Chef d’orchestre : Jos van Immerseel
Soliste : Thomas Bauer, baryton

En 1874, après vingt années de tourments et d’essais, Johannes Brahms achève sa première symphonie. Bien que parfois qualifiée de « schubertienne », elle possède une architecture solide qui fait penser à Beethoven. Cependant, la Symphonie n° 1 opus 68 est avant tout du Johannes Brahms : innovante, imprévisible et rebelle. Près d’un quart de siècle plus tard, Gustav Mahler couche sur papier les premières notes de sa cinquième symphonie.
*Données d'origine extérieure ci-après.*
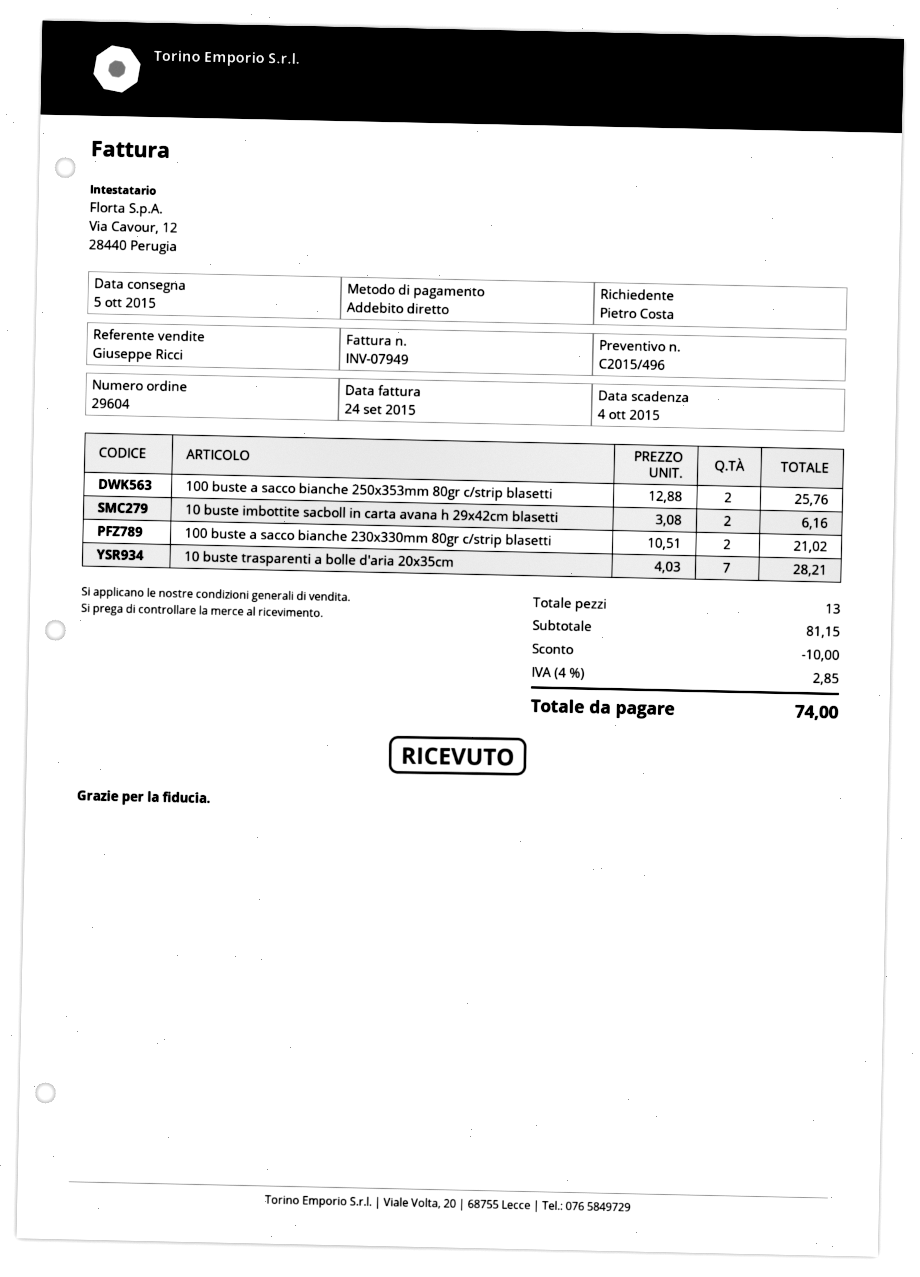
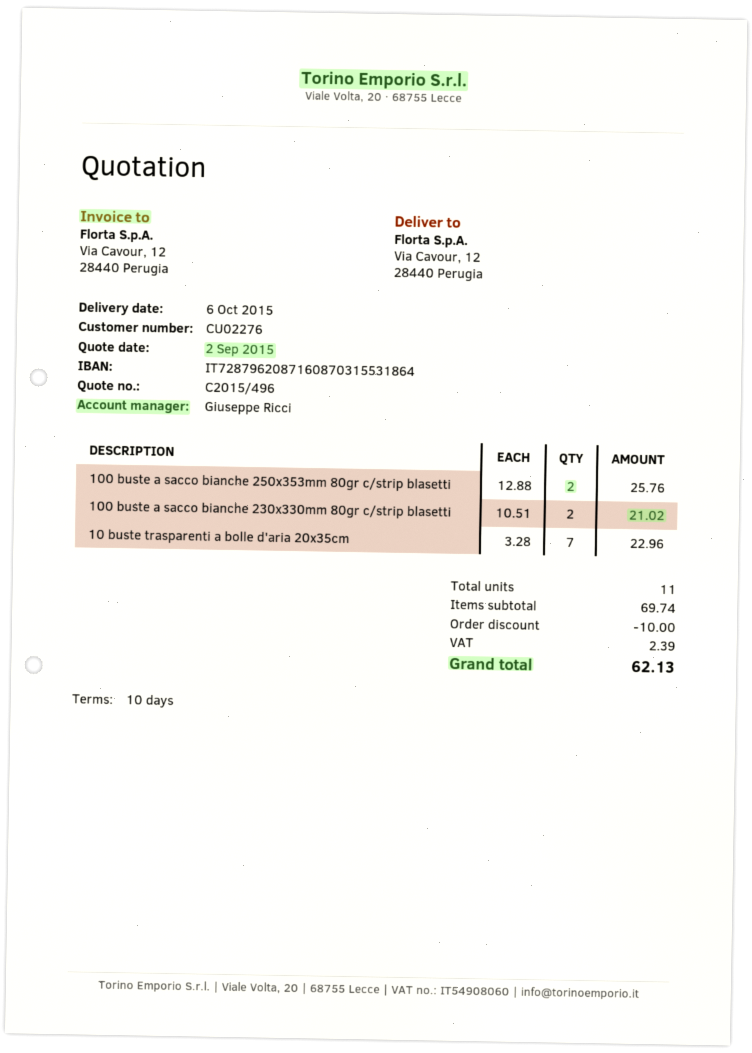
delivery date: 2015-10-05 -> 2015-10-06
10 buste imbottite sacboll in carta avana h 29x42cm blasetti: 2 x 3.08 = 6.16 -> none
10 buste trasparenti a bolle d'aria 20x35cm: 7 x 4.03 = 28.21 -> 7 x 3.28 = 22.96
total quantity: 13 -> 11
subtotal: 81.15 -> 69.74
tax: 2.85 -> 2.39
total: 74.00 -> 62.13

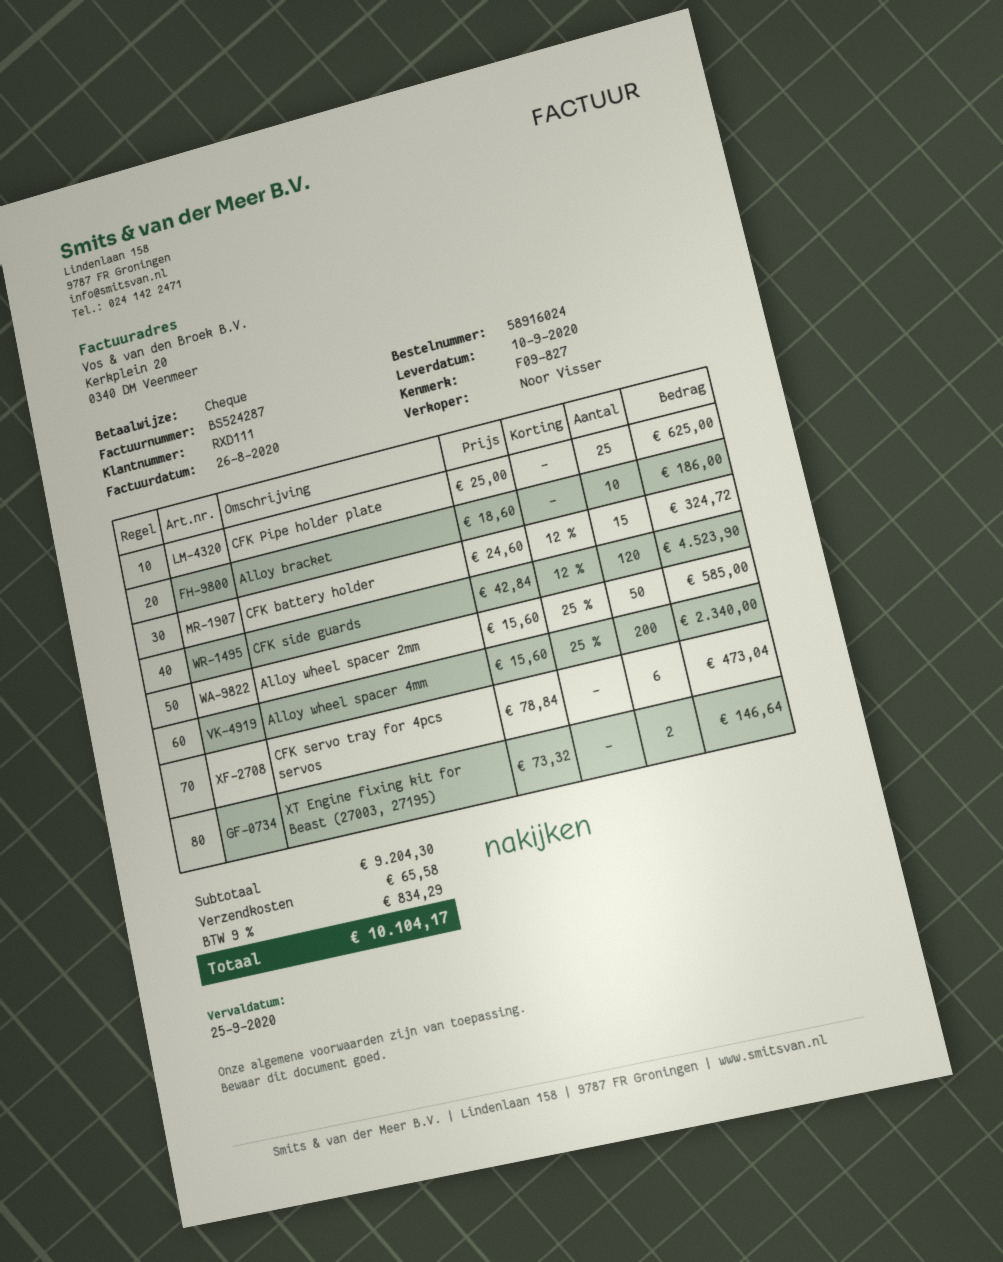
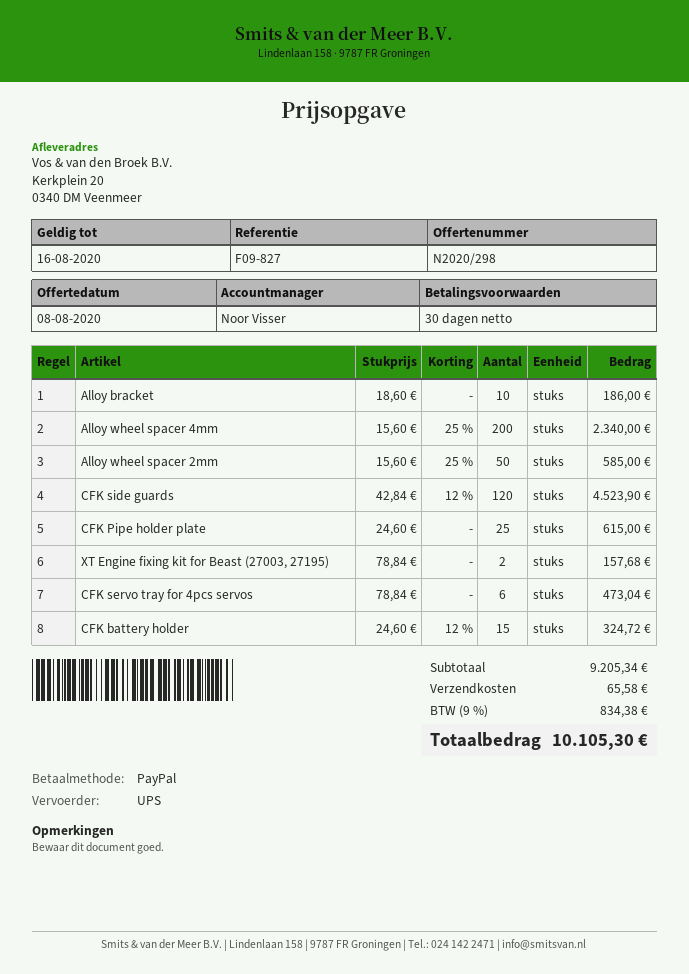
payment method: cheque -> PayPal
CFK Pipe holder plate: 25 x 25.00 = 625.00 -> 25 x 24.60 = 615.00
XT Engine fixing kit for Beast (27003, 27195): 2 x 73.32 = 146.64 -> 2 x 78.84 = 157.68
subtotal: 9204.30 -> 9205.34
tax: 9% = 834.29 -> 9% = 834.38
total: 10104.17 -> 10105.30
Anima en a extrait l’inoubliable Adagietto, un chant d’amour sans paroles. Les Lieder eines fahrenden Gesellen mènent directement au cœur de l’univers de Mahler. À travers des mélodies populaires et des textes de sa composition, il décrit le voyage spirituel d’un jeune homme au cœur brisé. Si la maîtrise de Mahler s’exprimait à merveille dans le lied orchestral, Hugo Wolf excellait dans le lied intime au piano. Dans une parfaite complicité avec le baryton Thomas Bauer, Anima propose une soirée qui débute par une aubade dramatique et va crescendo jusqu’à l’apogée symphonique.